# Would a cucumber flavor go good with dill?



## nekom (Jan 18, 2009)

Yesterday evening, I made my first attempt at a meal.  Salmon with dill sauce (sour cream, dill, celery seed), and I thought it turned out pretty good.  But I was thinking that a cucumber flavor (kinda like the sauce you get on gyros) would go really great with dill and celery seed.  

Has anyone tried this combination?  How exactly do you get a cucumber flavor anyway?  Is there a sauce or extract you can buy?


----------



## kadesma (Jan 18, 2009)

To get that flavor you would need to add some diced cucumber..Dill and cucumber taste good together in my book 

kadesma


----------



## ella/TO (Jan 18, 2009)

Just make sure you seed the cuke and let it drain before you dice it....it will taste really good!


----------



## ironchef (Jan 18, 2009)

You don't even have to add the cucumber to the sauce per se. You could make a quick pickling of the cucumbers (salt, sugar, rice vinegar) and top the salmon with that. The acidity will balance out the other flavors and will work nicely with the other components that you already are using.


----------



## AMSeccia (Jan 18, 2009)

You can also simply peel and grate the cucumber .. then you can squeeze out the moisture in a floursack towel just like they were hashbrowns.  Go for a smaller cuke and the seeds will be less of an issue.


----------



## Scotch (Jan 18, 2009)

If you slice them rather than grate the cucumbers, make the slices very thin. 

Also, grated cuke and plain yogurt with a little salt and some dill or cumin is delicious.


----------



## DramaQueen (Jan 18, 2009)

*Cucumbers and dill are a perfect combination.  Ever made Greek Tzatziki?  (Cucumbers, fresh dillweed, garlic, lemon, sour cream and yogurt)  It's primarily a dip but you can spread that on salmon too, I did it a couple of days ago with leftover Tzatziki and it was very good. *


----------



## MostlyWater (Jan 19, 2009)

I like dill so I'd say yes.  Start with a little bit and see how you like the taste; you can always add more.


----------



## larry_stewart (Jan 19, 2009)

When I make a cucumber salad, Cucumbers and dill are 2 of the main ingredients.  When I make dill pickles, same two ingredients. So %100 yes.  Cukes + Dill = Good


----------



## MexicoKaren (Jan 19, 2009)

Nekom, welcome to DC! What a coincidence - we had salmon with cucumber/dill sauce for dinner last night. Cucumber and dill are naturals together and I love it on salmon.


----------



## Jeekinz (Jan 19, 2009)

ironchef said:


> You don't even have to add the cucumber to the sauce per se. You could make a quick pickling of the cucumbers (salt, sugar, rice vinegar) and top the salmon with that.
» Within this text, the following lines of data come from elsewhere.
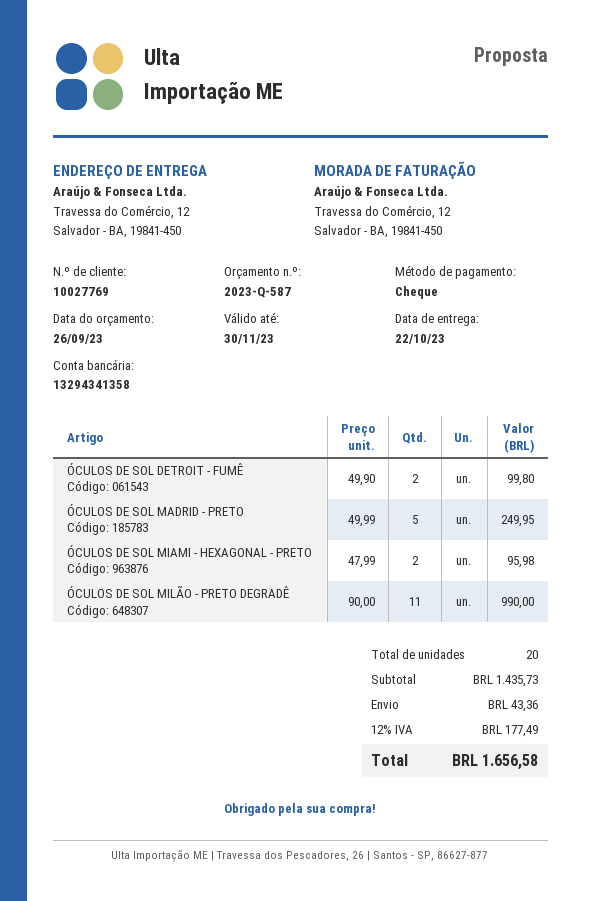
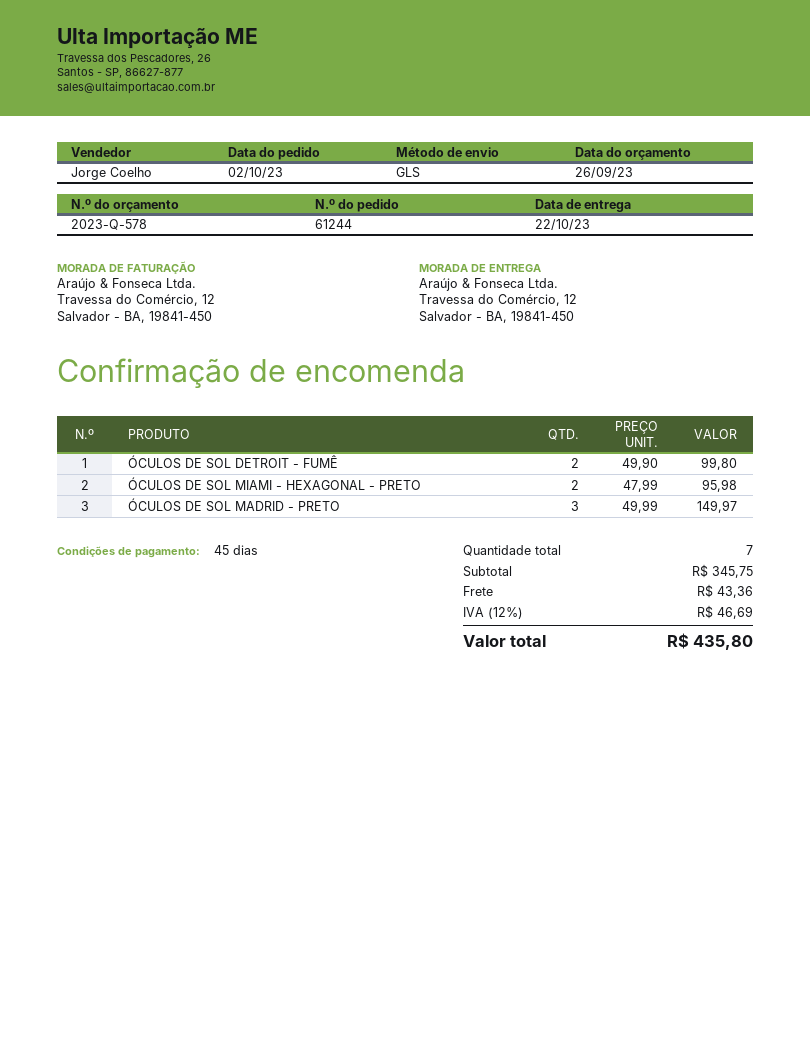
quote number: 2023-Q-587 -> 2023-Q-578
ÓCULOS DE SOL MADRID - PRETO: 5 x 49.99 = 249.95 -> 3 x 49.99 = 149.97
ÓCULOS DE SOL MILÃO - PRETO DEGRADÊ: 11 x 90.00 = 990.00 -> none
total quantity: 20 -> 7
subtotal: 1435.73 -> 345.75
tax: 12% = 177.49 -> 12% = 46.69
total: 1656.58 -> 435.80

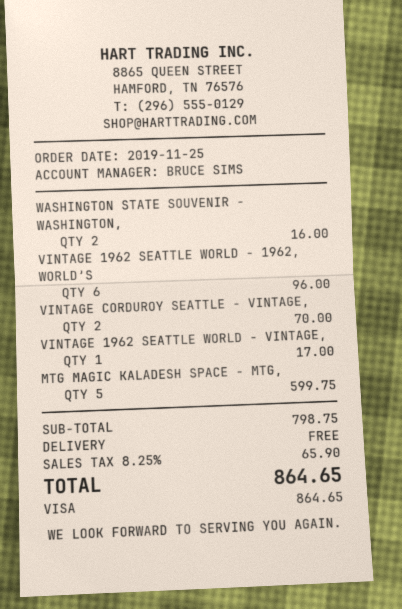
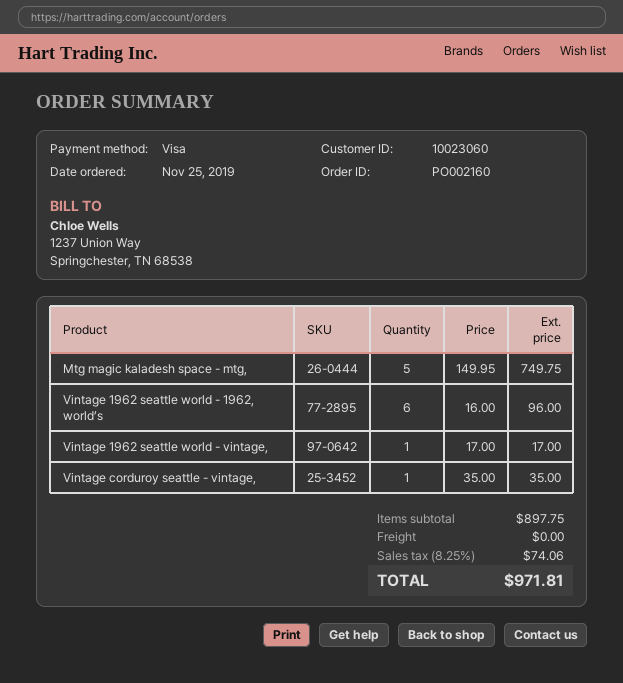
WASHINGTON STATE SOUVENIR - WASHINGTON,: 2 for 16.00 -> none
VINTAGE CORDUROY SEATTLE - VINTAGE,: 2 for 70.00 -> 1 for 35.00
MTG MAGIC KALADESH SPACE - MTG,: 5 for 599.75 -> 5 for 749.75
subtotal: 798.75 -> 897.75
tax: 8.25% = 65.90 -> 8.25% = 74.06
total: 864.65 -> 971.81

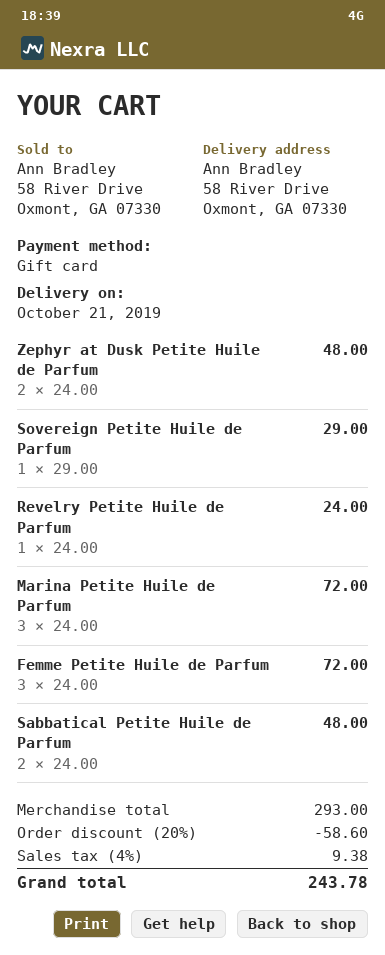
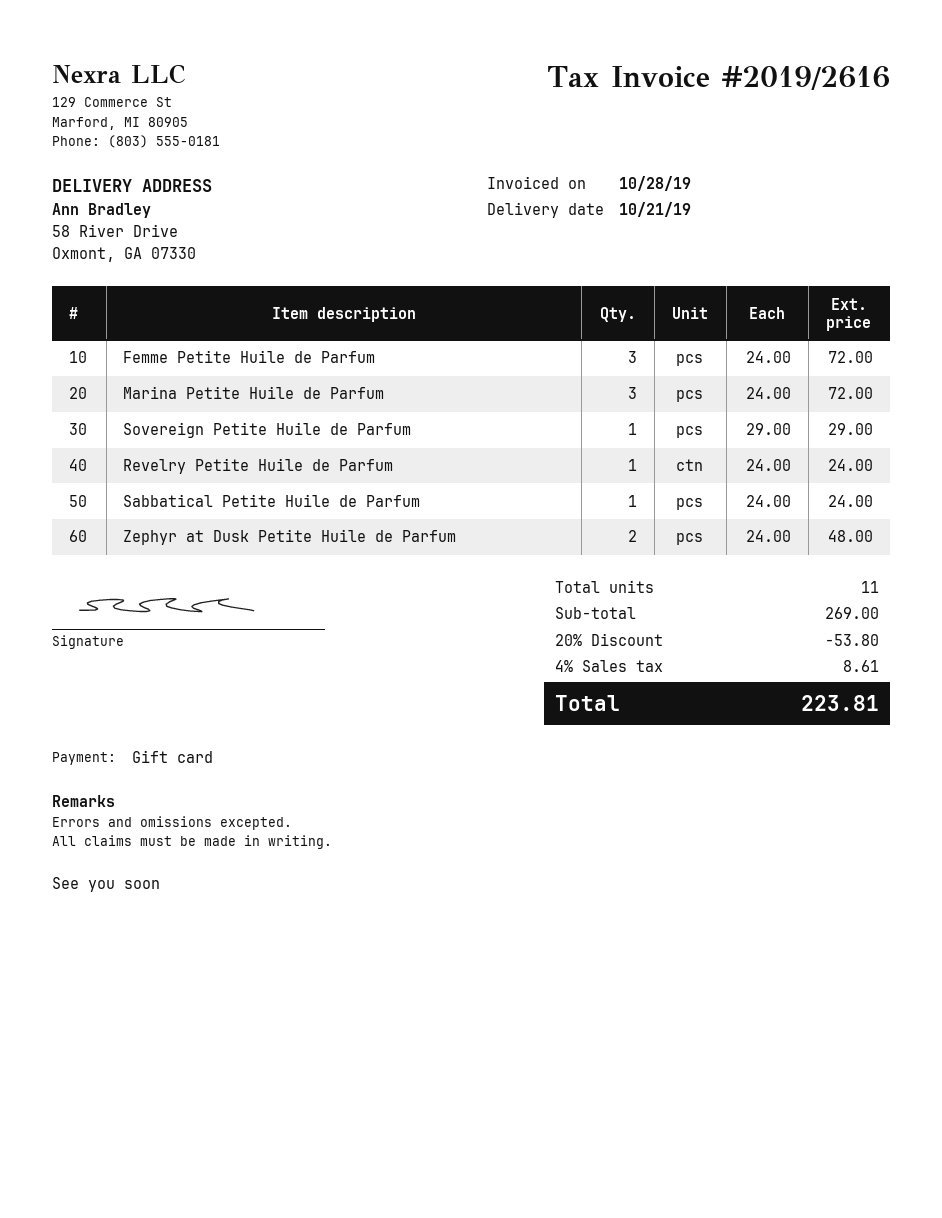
Sabbatical Petite Huile de Parfum: 2 x 24.00 = 48.00 -> 1 x 24.00 = 24.00
subtotal: 293.00 -> 269.00
discount: 20% = 58.60 -> 20% = 53.80
tax: 4% = 9.38 -> 4% = 8.61
total: 243.78 -> 223.81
The acidity will balance out the other flavors and will work nicely with the other components that you already are using.


 
Good idea.  I've been playing around with "quick pickling" lately.  I'll have to try that with salmon.


----------



## ironchef (Jan 19, 2009)

Jeekinz said:


> Good idea.  I've been playing around with "quick pickling" lately.  I'll have to try that with salmon.



Jeeks, try this:

 *Pan Roasted Salmon with Ponzu Butter Sauce and Pickled Sesame Cucumbers*

*Yield: 4 servings* 

*Ingredients:* 

 *For the salmon*:

4 each, 8 oz. Fresh Salmon Filets 
2 Tbps. Frying Oil 
Kosher Salt and Fresh Cracked Pepper to taste 

*For the sauce*:
 
1/2 c. Dry White Wine 
1/2 c. Heavy Cream 
2 med. Shallots, finely minced 
1 c. (cut into 1" cubes, and kept COLD) + 2 Tbsp. Unsalted Butter 
2 Tbsp. prepared Ponzu Sauce (homemade or store bought) 
Kosher salt to taste 

 *For the salad*:

1 Japanese Cucumbers, halved, seeds removed, and cut into thin half moons
 3/4 c. Rice wine Vinegar
 1/4 c. Mirin
 2 T. Sesame Oil
1 tsp. White Sesame Seeds 
1 tsp. Black Sesame Seeds 
Kosher Salt to taste 

*Method:* 

*For the Salad:* 

Combine everything except for the salt and cucumbers in a mixing bowl. Whisk the ingredients togther until they are well incorporated. Add the cucumber, and toss until it is well coated. Refrigerate for at least two hours, and then let sit at room temperature for about 30 minutes. Salt to taste just before service. 

*For the Ponzu Butter:* 

In a small pot or saucepan, saute the shallots in the 2 Tbsp. of butter until just translucent. Add the wine wine, and reduce au sec, until there’s about 1-2 Tbsp. remaining. Add the heavy cream and Ponzu sauce, and reduce by half, or until it thickens. Off the heat, whisk in the cubed butter until well emulsified. Season to taste with salt and more ponzu if needed, then strain and keep warm. 

*For the Salmon:* 

In a heavy sauce pan or skillet, heat the frying oil until lightly smoking. Season both sides of the salmon with salt and pepper, and sear the top sides of the filets until golden brown. Flip the flish over, and place in the oven to finish, about 4-5 minutes for medium doneness.


----------



## Jeekinz (Jan 19, 2009)

Printed.


----------



## Glorie (Jan 19, 2009)

Perfect combo - maybe an English cucumber might work well since they don't have many seeds in them.  I use them when I make tabouleh


----------



## Claire (Mar 2, 2009)

Traditional combo!  Sour cream or yogurt go well with cukes and dill, and as others have mentioned, salmon is traditional as well.  Oh, I'm not fond of it, but caviar as well.  Hollow thick slices of cuke, then fill with any and all of the above.


----------



## Scotch (Mar 2, 2009)

nekom said:


> Yesterday evening, I made my first attempt at a meal.  Salmon with dill sauce (sour cream, dill, celery seed), and I thought it turned out pretty good.  But I was thinking that a cucumber flavor (kinda like the sauce you get on gyros) would go really great with dill and celery seed.
> 
> Has anyone tried this combination?  How exactly do you get a cucumber flavor anyway?  Is there a sauce or extract you can buy?


Cucumber and dill are like chocolate cake and vanilla ice cream -- a natural marriage.


----------



## Claire (Mar 3, 2009)

Oh, the answer to a cucumber flavor (besides the obvious answer of a cucumber!) is an herb called salad burnett.  It is very pretty I might add, and has a cucumber-ish flavor if you want it but don't want the liquidity of a cuke.  Cucumbers are very, very easy to seed if you have diverticulitis or if cucumbers upset your system at all.  Just halve lengthwise and use a teaspoon (if you have a grapefruit spoon even better) and scoop out the seeds.


----------